“We hope Christians will reflect on what it means to follow and worship a refugee God, and to stand in the tradition of a people who were sojourners and strangers in a foreign land,” said Matt Anslow, a Uniting Church member who participated in a prayer vigil protesting the detention of asylum seekers, in the electorate office of Scott Morrison.
On March 21, this group of believers from Uniting, Anglican, Catholic, Hillsong and Anabaptist traditions walked into the office and invited the staff to join them praying for an end to mandatory detention.
While they meant no harm, and would cause no obstruction, they were aware that the staff might call the police, and were willing to peacefully submit to arrest if necessary.
In the next two hours, they lit candles for Reza Berati, a refugee recently murdered in the Manus Island detention centre, and prayed in repentance for Australia’s complicity in human rights violations.
Using words from the United Nations High Commissioner for Refugees’ “Faith Leader affirmations”, they said, “A core value of my faith is to welcome the stranger, the refugee, the internally displaced, the other.”
Police initially tried to negotiate with Jarrod McKenna, an Anabaptist peace and refugee activist from Perth.
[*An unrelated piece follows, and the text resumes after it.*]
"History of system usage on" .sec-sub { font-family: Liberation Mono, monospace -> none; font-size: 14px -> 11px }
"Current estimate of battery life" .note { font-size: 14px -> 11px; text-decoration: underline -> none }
McKenna said: “We were staying to pray until we got an answer about when the 1138 children who are detained indefinitely offshore would be released, but instead of getting an answer we were removed by police for trespassing, so we are still waiting for an answer from the minister.”
According to Anslow, the strategy was inspired by Martin Luther King Jr’s insistence that civil disobedience could “dramatise” issues of injustice. “One of the aims of nonviolent direct action is to confront people with the reality, and ask them to make a decision about where they stand”.
Engaging in prayer during the action “brings to the fore that there are Christians who oppose these policies, and that the church might have something to say that is destabilising to the current order”, he said.
“It is not about dehumanising Morrison, but about critiquing his policies, and presenting an invitation for him to return to the practice of his Christian faith regarding compassion for strangers and outsiders."
Before they were released, the police told McKenna that “you’re the nicest group of crims we’ve ever had here, and you’re welcome back any time.”